Dixon won the starting right cornerback job, a position he would not relinquish until his retirement, during training camp, and asserted himself as a voice on the defense. When Dixon arrived in Cleveland, he was an injection of youth to a veteran-laden defensive unit. Ron Bolton, the cornerback starting opposite of Dixon was nine years his elder.

By his second year on the team, Dixon had become the voice of the back end of the defense. It was not common for such a young player to take a leadership role, but there was not anything common about how Dixon carried himself. He displayed an aura of confidence and backed it up with his play on the field. In 1982, Dixon racked up four interceptions in only nine games due to the strike-shortened season.

The 1984 season marked the beginning of a new era for the Browns defense, up until then Dixon had played with a different starting cornerback in each of his three seasons. That dynamic changed when Frank Minnifield signed with the Browns. Now Dixon had a running mate and the two fed off each other and gave the defense, and the crowd, a different kind of energy.
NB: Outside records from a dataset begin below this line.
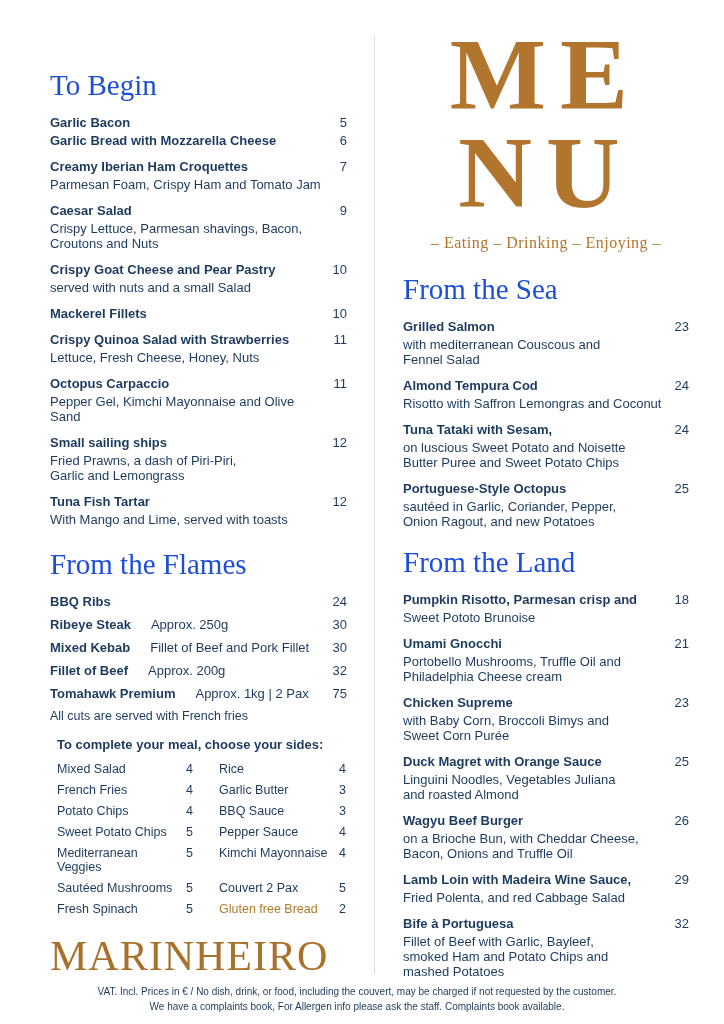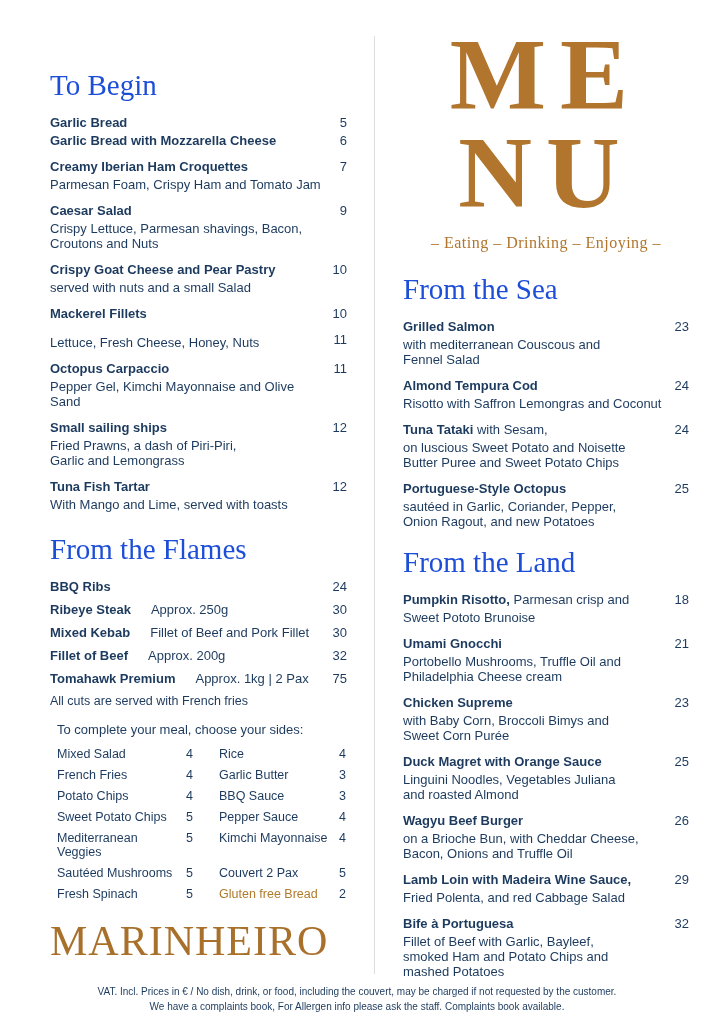"Garlic Bread" div.name { text: Bread -> Bacon }
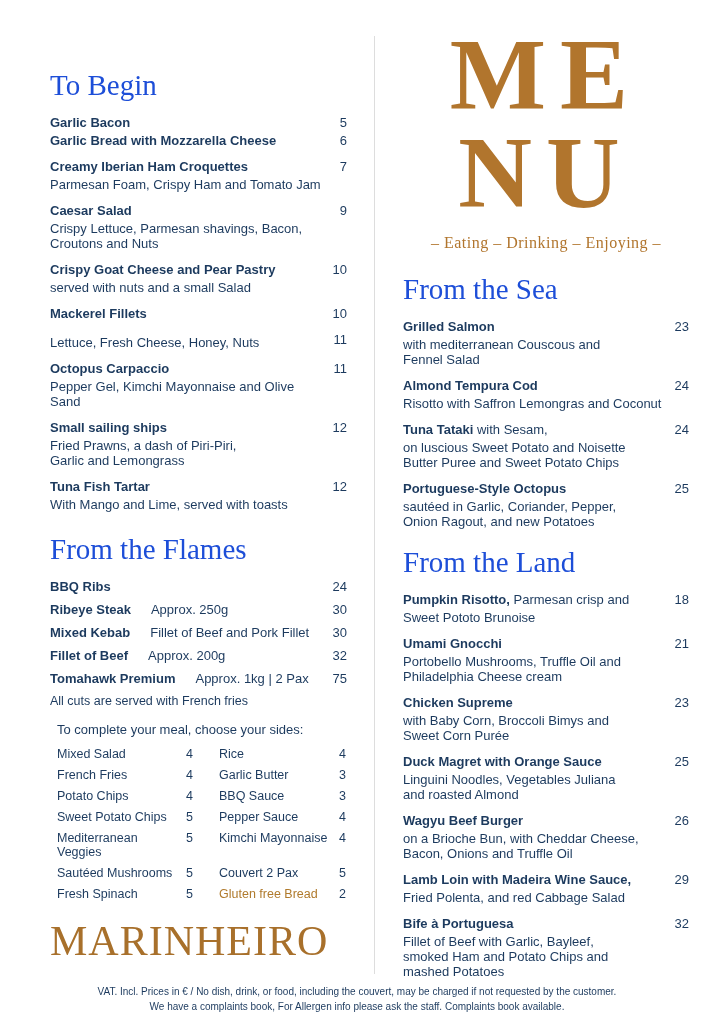"Crispy Quinoa Salad with Strawberries" div.name { html: none -> <div>Crispy Quinoa Salad with Strawberries</div> }
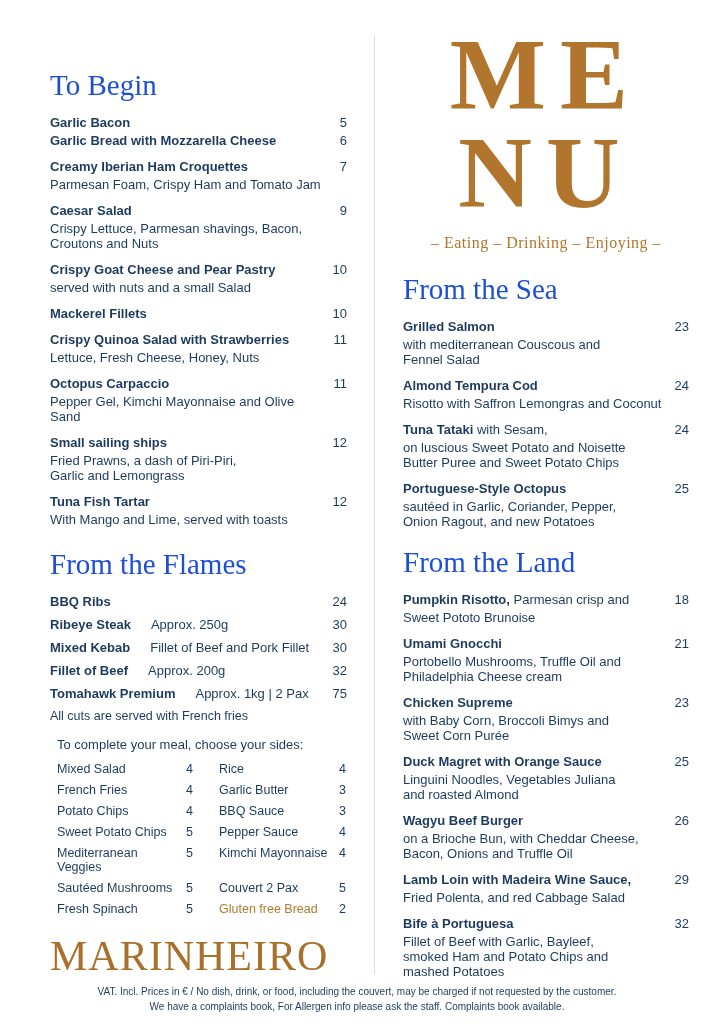"with Sesam," .name .sfx { font-weight: normal -> bold }
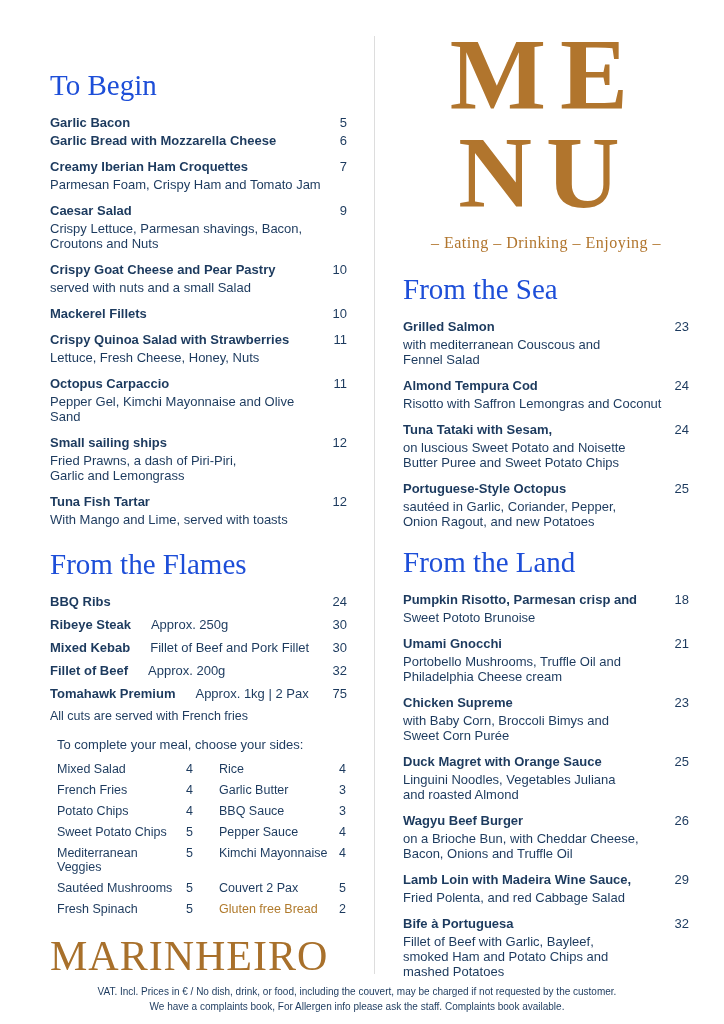"To complete your meal, choose" .sides-title { font-weight: normal -> bold }
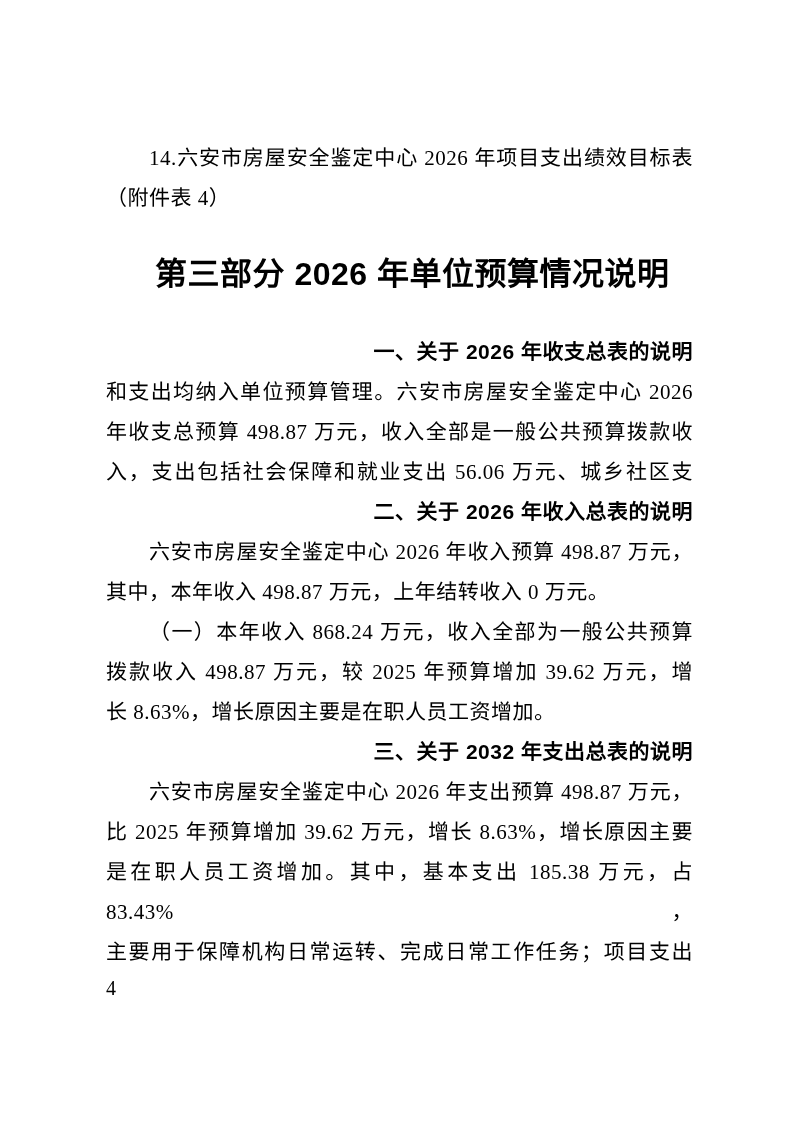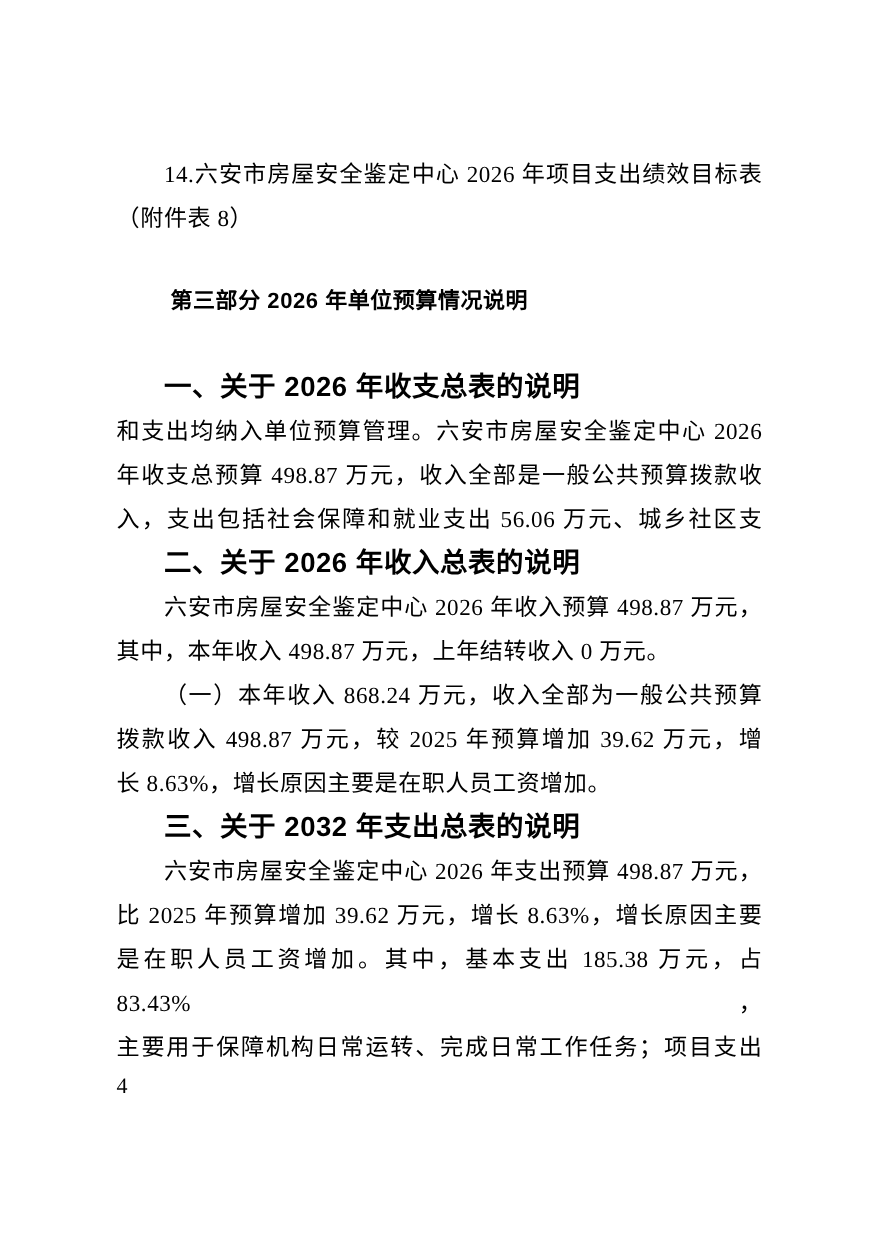"（附件表 8）" div.line { text: 8 -> 4 }
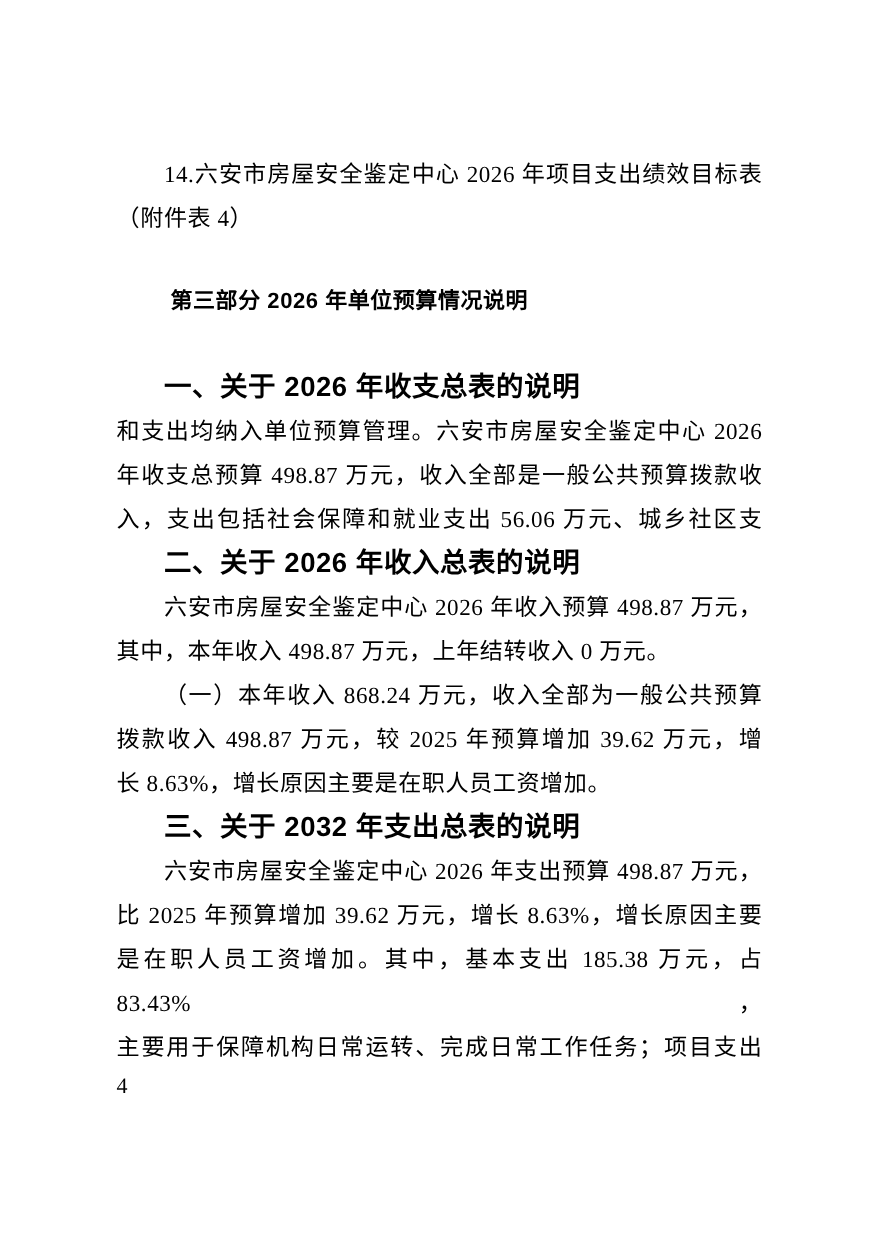"第三部分 2026 年单位预算情况说明" .part-heading { font-size: 20px -> 32px }
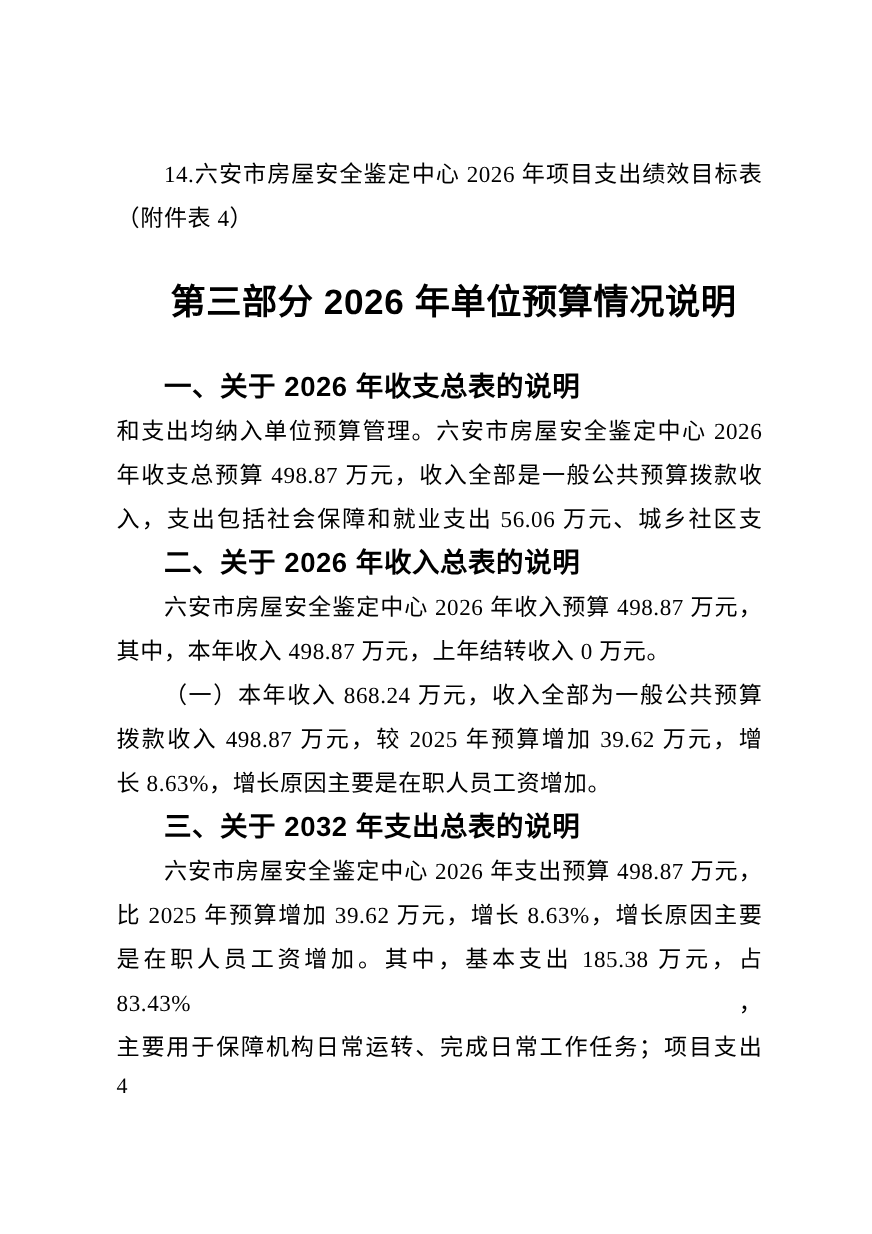"一、关于 2026 年收支总表的说明" .sec-heading { font-size: 25px -> 21px; text-align: none -> right }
They kept that same energy for the next six seasons together.

Dixon and Minnifield became the premier cornerback tandem in the NFL. But the duo brought more to the table than just outstanding play on the field. They changed the culture of the fanbase. What started off as the two cornerbacks barking at each other before and after successful plays, turned into the crowd barking in reciprocation. Then before a preseason game, the cornerbacks made a sign and placed it in front of the bleacher section of Municipal Stadium and the Dawg Pound was born.

By the 1986 season, the entire Browns team had embraced this new energy and the fed off of it. The defense, led by Dixon and Minnifield, had become an embodiment of the city of Cleveland. They were a stingy, gritty defensive unit that complimented the offense perfectly. The Browns won the AFC Central and made it all the way to the conference championship game. Both Minnifield and Dixon were voted to the Pro Bowl and Dixon was named a first-team All-Pro selection.

The 1987 season was practically a carbon copy of the 1986 season. The Browns once again won the AFC Central and made it all the way to the conference championship. Unfortunately, the team repeated the outcome of the conference game by losing in dramatic fashion to the exact same team (that will not be named). Once more, Dixon and Minnifield made another trip to Honolulu, and Dixon was again named a first-team All-Pro.

The Browns underwent one of the weirdest playoff seasons in team history in 1988. A litany of injuries put the Browns in a hole, that the team miraculously kept digging themselves out of. Despite the odds, the team never gave up and at the heart of it all was Dixon. He kept that same energy that he did during the previous seasons. The Browns made the playoffs by beating the Houston Oilers in the final week of the season, and then promptly lost to the Oilers to exit the playoffs in the very next game. 1988 would mark the last trip to the Pro Bowl for Dixon and Minnifield as a tandem.

Dixon would retire from football after the 1989 season. He played nine seasons for the Browns and forever left his fingerprints on the organization and their fanbase. Dixon will always be beloved in Cleveland and is still part of the fabric of the city to this day.

Next. Best Cleveland Browns player to wear No. 30. dark

Dixon was inducted into the Browns Legends Program in 2003 and the Mississippi Sports Hall of Fame in 2005. Hanford Dixon was the heart of the team in the eighties and he is the best player to ever wear number 29 for the Cleveland Browns.

Honorable mention: Eric Turner and Walt Sumner.